TORONTO, Jan. 30, 2026 /CNW/ - RBC Investor Services (RBCIS) reported mixed performance for Canadian Defined Benefit pension plans under its administration in 2025: median returns were 0.6% for Q4 2025 and 7.9% for the full year. This followed a stronger year in 2024, where the median return was 1.6% for Q4 and 11.3% on an annual basis.

"Canadian pension plans navigated a year of stark contrasts in 2025, leveraging domestic equity strength amid global volatility," said Isabelle Tremblay, Director, Client Solutions, and Asset Owner Segment Lead, RBCIS. "While 2024's gains were fueled by U.S. equities and the Information Technology sector, 2025 saw a decisive shift toward Canadian Materials and Financials. This highlights the importance of strategic rebalancing in a fragmenting global market, a lesson reinforced by last year's U.S.-centric rally and this year's currency-driven opportunities."

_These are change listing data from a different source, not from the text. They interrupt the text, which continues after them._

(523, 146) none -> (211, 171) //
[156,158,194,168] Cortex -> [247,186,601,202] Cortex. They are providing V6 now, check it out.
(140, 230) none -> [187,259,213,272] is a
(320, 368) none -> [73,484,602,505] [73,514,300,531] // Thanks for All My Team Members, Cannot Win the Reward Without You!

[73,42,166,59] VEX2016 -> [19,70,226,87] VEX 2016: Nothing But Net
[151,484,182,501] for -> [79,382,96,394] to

Canadian equities in client plans returned 6.1% in Q4 2025 (versus 3.2% in Q4 2024) and 31.1% for the full year (versus 21.2% in 2024), closely tracking the TSX Composite Index, which gained 6.3% for the quarter and 31.7% annually. The TSX experienced its best year since 2009, driven by the Materials sector, which surged 100.6% annually (versus 21.4% in 2024), and Financials, up 35.3% (versus 30.1% in 2024). These sectors dominated the index's 2025 gains, contrasting with 2024's more evenly distributed growth.

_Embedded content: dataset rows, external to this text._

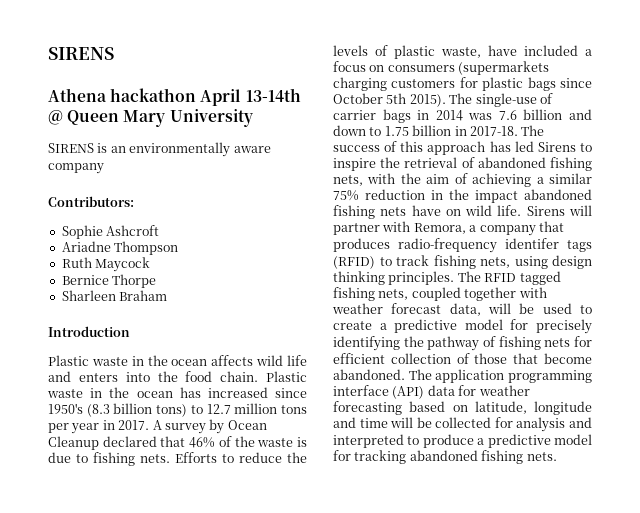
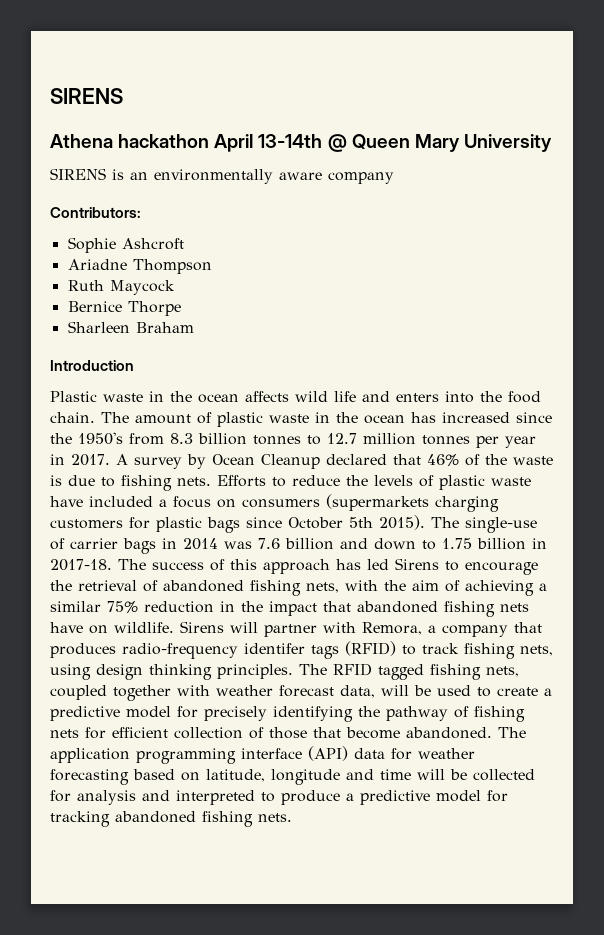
[266,371,307,382] Plastic -> [101,412,263,427] The amount of plastic
[48,403,188,417] 1950's (8.3 billion tons) -> [50,432,301,445] the 1950's from 8.3 billion tonnes
[281,405,307,414] tons -> [422,435,470,445] tonnes
[441,47,481,58] waste, -> [491,477,531,486] waste
[333,158,376,171] inspire -> [465,562,538,575] encourage
(518, 196) none -> [323,601,351,612] that
[465,205,522,216] wild life. -> [114,622,174,633] wildlife.

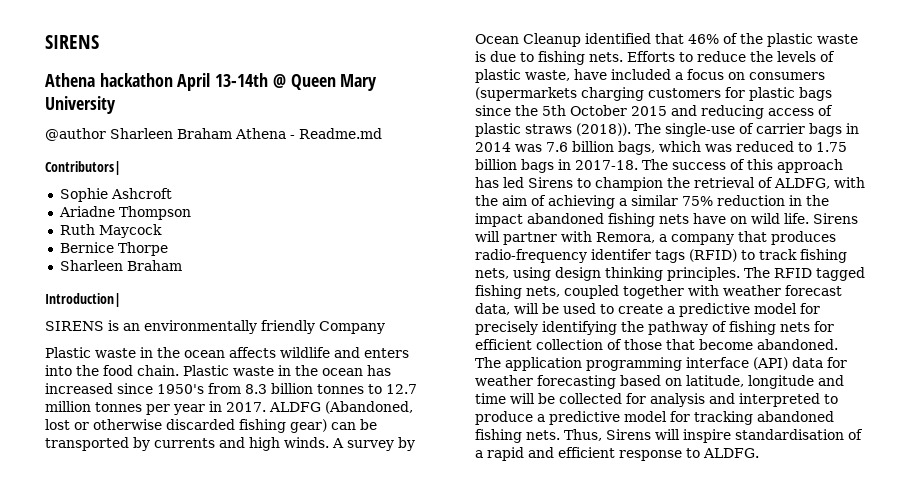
[50,168,394,184] [50,207,141,218] SIRENS is an environmentally aware company // Contributors: -> [45,128,382,141] [45,161,121,175] @author Sharleen Braham Athena - Readme.md // Contributors|
[50,360,134,371] Introduction -> [45,293,121,307] [45,320,385,334] Introduction| // SIRENS is an environmentally friendly Company
[295,391,356,402] wild life -> [280,347,330,358] wildlife
[101,412,263,427] The amount of plastic -> [183,365,229,376] Plastic
[50,433,72,444] the -> (153, 388) none
(110, 460) none -> [269,401,413,414] [45,419,377,433] [45,437,329,451] ALDFG (Abandoned, lost or otherwise discarded fishing gear) can be transported by currents and high winds.
[326,454,387,465] declared -> [585,33,651,44] identified
(507, 459) none -> [767,33,813,47] plastic
[491,477,531,486] waste -> [525,70,570,81] waste,
[288,515,425,530] October 5th 2015). -> [515,105,833,119] [475,123,631,137] the 5th October 2015 and reducing access of plastic straws (2018)).
[340,538,416,550] and down -> [618,141,794,155] bags, which was reduced
(526, 544) none -> [521,159,554,173] bags
[465,562,538,575] encourage -> [595,177,663,191] champion
[163,580,339,596] abandoned fishing nets, -> [774,178,830,189] ALDFG,
[323,601,351,612] that -> (523, 220) none
[114,622,174,633] wildlife. -> [751,213,809,224] wild life.
(292, 817) none -> [564,429,863,443] [475,447,759,461] Thus, Sirens will inspire standardisation of a rapid and efficient response to ALDFG.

Global equities diverged sharply from 2024's pattern, with client plans returning 1.4% in Q4 (versus 4.1% in Q4 2024) and 16.7% for the year (compared to 24.1% in 2024). The MSCI World Index returned 1.6% in Q4 (versus 6.3% in Q4 2024) and 15.4% for the year (versus 29.4% in 2024), weighed down by U.S. equities, which underperformed relative to other developed markets. The S&P 500 Index lagged with a 1.1% return in Q4 and 12.4% annually. Meanwhile, the MSCI Emerging Markets Index delivered 27.3% annually, outpacing the MSCI World Index for the first time since 2020. This reversal reflects attractive valuations and resilient growth in Asia.

"Geopolitical tensions and U.S. Federal Reserve uncertainty boosted safe-haven demand, while emerging markets demonstrated remarkable resilience, further shaping the strategic choices of pension plans," Tremblay added.

Currency dynamics significantly influenced asset class performance in 2025. The Canadian dollar strengthened by 4.7% against the U.S. dollar, a stark contrast to its depreciation in 2024, dampening returns on unhedged U.S. equity positions. Conversely, the loonie's weakness against the euro amplified gains from unhedged European exposures, echoing the currency-driven volatility seen in the prior year.

Fixed income for RBCIS client plans returned -0.6% in Q4 and 1.4% for the year, underperforming the FTSE Canada Universe Bond Index (-0.3% Q4, 2.6% annual). This gap stemmed from client portfolios' heavier allocation to long-term bonds, which declined 1.4% in Q4 and 0.7% annually, reversing 2024's gains of 1.3%. Shorter-term bonds outperformed in Q4 (0.3%), while mid-term bonds were the best-performing segment for the year (4.0%).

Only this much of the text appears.